* **WHAT IS BEING ASKED**
The required result is the exact run of lines beginning at the one containing "[783,374,877,389] más de" and ending at the last line of the entries.

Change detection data
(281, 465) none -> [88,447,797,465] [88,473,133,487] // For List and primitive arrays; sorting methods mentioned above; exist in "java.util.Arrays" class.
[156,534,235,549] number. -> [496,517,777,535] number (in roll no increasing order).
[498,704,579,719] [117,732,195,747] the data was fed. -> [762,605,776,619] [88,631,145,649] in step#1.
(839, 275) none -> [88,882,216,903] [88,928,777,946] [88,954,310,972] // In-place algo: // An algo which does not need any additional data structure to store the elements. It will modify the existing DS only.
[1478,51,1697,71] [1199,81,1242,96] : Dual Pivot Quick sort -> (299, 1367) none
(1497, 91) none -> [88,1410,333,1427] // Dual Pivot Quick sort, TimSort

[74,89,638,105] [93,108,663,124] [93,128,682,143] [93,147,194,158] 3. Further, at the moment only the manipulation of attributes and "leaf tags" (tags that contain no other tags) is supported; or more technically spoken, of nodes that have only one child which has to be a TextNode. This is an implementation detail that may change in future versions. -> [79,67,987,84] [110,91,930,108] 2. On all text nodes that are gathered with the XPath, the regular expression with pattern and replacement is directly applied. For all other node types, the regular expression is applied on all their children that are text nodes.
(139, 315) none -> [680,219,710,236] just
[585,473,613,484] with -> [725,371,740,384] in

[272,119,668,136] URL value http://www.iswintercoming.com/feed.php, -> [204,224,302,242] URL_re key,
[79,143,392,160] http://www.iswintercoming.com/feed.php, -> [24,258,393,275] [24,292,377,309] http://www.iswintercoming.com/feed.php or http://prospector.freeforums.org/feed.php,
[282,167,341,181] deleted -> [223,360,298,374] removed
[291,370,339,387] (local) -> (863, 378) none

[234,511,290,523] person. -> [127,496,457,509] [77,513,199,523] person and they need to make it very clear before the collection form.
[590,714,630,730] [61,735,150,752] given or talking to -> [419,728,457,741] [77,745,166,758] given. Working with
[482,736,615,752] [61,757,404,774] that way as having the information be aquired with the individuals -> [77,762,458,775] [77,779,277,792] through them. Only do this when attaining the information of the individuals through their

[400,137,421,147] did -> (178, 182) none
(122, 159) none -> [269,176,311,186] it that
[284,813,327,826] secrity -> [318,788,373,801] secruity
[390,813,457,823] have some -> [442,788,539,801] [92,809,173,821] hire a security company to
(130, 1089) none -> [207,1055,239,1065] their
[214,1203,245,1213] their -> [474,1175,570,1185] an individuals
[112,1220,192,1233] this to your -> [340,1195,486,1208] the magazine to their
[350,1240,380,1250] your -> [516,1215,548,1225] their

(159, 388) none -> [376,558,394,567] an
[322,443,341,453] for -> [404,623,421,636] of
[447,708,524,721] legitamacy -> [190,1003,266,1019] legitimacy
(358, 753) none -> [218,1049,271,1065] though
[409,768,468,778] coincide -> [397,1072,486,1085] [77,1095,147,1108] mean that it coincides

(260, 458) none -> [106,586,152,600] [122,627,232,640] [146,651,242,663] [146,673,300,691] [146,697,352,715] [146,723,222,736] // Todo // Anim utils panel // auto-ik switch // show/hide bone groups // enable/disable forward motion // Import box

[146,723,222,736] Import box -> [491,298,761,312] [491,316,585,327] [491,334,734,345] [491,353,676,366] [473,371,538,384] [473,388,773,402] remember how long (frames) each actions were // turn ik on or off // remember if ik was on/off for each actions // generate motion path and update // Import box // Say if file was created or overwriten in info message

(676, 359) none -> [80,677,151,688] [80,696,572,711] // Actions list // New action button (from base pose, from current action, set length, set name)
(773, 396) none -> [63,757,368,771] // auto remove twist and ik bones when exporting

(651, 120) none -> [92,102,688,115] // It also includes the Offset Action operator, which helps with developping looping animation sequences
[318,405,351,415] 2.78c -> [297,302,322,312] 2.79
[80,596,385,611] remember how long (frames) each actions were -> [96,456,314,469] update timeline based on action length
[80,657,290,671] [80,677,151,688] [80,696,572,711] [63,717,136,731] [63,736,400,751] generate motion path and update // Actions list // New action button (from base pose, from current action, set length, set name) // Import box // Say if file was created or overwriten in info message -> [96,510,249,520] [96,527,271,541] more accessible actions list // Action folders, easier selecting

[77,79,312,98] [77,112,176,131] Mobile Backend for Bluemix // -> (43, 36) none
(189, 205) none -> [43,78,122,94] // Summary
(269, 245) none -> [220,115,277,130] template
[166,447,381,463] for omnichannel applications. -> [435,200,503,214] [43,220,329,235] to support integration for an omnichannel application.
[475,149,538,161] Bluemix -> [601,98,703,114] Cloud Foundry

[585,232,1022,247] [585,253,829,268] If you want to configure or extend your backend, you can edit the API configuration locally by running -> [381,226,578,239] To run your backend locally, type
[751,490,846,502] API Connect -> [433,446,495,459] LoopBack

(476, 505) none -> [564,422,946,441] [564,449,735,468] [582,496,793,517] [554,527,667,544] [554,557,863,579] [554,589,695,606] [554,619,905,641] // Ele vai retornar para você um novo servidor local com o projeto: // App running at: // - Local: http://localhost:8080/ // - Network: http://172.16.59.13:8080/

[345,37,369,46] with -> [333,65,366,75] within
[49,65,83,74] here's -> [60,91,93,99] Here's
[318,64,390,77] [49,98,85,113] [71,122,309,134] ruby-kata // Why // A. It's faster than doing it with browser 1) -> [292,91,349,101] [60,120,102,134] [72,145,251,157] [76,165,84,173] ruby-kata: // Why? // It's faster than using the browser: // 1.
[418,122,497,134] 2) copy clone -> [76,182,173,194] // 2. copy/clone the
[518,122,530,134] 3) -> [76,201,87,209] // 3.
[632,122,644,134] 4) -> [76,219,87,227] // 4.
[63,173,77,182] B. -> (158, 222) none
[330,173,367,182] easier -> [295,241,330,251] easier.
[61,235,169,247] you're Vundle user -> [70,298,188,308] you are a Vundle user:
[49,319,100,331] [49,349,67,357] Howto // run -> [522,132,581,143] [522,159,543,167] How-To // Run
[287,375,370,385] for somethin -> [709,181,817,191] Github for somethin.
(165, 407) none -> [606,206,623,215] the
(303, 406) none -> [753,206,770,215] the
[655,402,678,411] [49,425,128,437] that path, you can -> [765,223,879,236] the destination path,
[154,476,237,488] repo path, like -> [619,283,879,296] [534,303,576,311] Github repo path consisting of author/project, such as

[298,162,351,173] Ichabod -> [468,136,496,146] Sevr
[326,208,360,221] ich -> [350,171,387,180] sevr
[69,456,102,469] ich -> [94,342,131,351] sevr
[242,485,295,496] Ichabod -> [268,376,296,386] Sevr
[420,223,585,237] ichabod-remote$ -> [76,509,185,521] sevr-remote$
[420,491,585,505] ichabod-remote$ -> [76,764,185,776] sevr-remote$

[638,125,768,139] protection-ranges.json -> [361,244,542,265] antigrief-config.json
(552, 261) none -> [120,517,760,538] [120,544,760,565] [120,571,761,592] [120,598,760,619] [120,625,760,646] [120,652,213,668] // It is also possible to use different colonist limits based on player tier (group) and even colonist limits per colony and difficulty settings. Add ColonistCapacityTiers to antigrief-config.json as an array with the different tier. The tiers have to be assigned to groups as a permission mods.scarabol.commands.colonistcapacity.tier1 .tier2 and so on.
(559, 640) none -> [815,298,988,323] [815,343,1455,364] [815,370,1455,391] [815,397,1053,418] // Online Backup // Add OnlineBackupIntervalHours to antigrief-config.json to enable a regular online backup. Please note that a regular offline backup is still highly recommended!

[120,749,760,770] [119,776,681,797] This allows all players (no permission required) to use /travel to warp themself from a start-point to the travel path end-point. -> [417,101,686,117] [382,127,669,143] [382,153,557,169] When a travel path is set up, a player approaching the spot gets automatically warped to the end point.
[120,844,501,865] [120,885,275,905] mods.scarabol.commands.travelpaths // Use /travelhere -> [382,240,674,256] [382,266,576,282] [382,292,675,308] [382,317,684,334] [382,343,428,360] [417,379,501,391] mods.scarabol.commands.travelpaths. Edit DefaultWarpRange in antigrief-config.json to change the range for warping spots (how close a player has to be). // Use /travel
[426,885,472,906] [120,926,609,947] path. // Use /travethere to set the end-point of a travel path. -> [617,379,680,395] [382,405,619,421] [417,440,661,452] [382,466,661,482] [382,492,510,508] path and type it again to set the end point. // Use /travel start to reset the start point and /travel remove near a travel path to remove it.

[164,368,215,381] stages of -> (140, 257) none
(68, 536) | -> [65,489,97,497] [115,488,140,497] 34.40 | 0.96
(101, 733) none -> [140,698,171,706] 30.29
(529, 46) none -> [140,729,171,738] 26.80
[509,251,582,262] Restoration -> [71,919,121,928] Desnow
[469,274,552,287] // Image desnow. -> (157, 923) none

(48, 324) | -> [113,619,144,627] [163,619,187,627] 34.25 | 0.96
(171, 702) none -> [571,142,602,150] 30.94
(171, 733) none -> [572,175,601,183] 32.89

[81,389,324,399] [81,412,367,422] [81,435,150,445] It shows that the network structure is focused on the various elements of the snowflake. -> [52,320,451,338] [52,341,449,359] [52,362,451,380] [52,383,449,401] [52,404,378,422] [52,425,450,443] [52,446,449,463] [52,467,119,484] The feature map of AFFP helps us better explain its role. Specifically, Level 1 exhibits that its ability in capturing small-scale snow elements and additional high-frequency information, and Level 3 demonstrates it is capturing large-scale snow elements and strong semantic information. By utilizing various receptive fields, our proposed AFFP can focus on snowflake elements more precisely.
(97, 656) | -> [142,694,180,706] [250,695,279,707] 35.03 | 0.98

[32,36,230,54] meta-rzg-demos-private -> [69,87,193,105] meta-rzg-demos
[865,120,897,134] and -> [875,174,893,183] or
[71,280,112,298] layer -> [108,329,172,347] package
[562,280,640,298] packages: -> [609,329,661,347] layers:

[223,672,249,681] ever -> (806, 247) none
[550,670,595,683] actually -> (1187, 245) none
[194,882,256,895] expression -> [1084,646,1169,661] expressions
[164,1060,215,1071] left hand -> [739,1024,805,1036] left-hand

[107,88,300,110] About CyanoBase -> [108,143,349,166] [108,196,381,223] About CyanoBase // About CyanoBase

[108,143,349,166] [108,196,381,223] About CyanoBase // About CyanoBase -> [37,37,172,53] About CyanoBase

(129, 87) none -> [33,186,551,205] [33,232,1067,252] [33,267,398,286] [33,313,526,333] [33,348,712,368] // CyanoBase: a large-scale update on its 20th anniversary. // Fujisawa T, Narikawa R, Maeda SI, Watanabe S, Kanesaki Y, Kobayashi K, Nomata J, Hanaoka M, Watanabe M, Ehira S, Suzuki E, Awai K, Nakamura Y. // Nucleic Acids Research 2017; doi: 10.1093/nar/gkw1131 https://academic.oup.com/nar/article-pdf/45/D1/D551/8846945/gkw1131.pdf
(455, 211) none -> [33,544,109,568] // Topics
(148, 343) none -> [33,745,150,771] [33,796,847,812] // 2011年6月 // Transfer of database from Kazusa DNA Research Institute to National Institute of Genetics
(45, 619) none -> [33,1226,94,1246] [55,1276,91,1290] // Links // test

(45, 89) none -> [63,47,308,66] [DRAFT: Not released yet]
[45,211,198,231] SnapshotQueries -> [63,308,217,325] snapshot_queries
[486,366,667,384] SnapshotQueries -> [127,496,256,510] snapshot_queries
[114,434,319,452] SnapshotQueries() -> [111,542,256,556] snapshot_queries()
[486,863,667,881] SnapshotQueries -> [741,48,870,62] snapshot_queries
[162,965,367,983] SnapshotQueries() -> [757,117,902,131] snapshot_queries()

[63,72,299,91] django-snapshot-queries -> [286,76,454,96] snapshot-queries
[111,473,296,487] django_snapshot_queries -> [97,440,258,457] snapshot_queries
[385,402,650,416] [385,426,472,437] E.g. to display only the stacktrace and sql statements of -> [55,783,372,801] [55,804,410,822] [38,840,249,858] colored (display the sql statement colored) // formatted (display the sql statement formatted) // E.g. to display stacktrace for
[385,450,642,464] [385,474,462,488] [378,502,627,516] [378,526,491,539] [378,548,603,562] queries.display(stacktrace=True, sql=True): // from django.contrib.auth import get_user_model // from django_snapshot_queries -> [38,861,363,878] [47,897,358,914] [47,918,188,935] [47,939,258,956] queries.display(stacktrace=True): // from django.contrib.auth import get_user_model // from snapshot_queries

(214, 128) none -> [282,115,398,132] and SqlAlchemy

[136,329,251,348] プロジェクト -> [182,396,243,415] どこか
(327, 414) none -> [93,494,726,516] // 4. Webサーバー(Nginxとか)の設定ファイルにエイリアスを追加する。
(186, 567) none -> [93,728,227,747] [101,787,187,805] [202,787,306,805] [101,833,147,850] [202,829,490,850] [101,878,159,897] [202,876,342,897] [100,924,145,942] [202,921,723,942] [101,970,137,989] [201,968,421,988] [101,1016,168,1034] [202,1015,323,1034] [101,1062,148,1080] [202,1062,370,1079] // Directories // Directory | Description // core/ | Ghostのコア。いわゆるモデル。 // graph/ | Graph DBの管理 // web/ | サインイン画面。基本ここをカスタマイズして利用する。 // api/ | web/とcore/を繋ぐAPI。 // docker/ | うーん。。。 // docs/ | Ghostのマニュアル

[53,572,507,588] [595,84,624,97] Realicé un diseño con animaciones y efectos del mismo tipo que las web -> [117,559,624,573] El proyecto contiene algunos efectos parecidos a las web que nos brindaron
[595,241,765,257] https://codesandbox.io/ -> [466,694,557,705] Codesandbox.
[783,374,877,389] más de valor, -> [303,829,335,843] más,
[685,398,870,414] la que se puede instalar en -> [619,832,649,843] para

* **SOLUTION FOR THIS PROBLEM**
[783,374,877,389] más de valor, -> [303,829,335,843] más,
[685,398,870,414] la que se puede instalar en -> [619,832,649,843] para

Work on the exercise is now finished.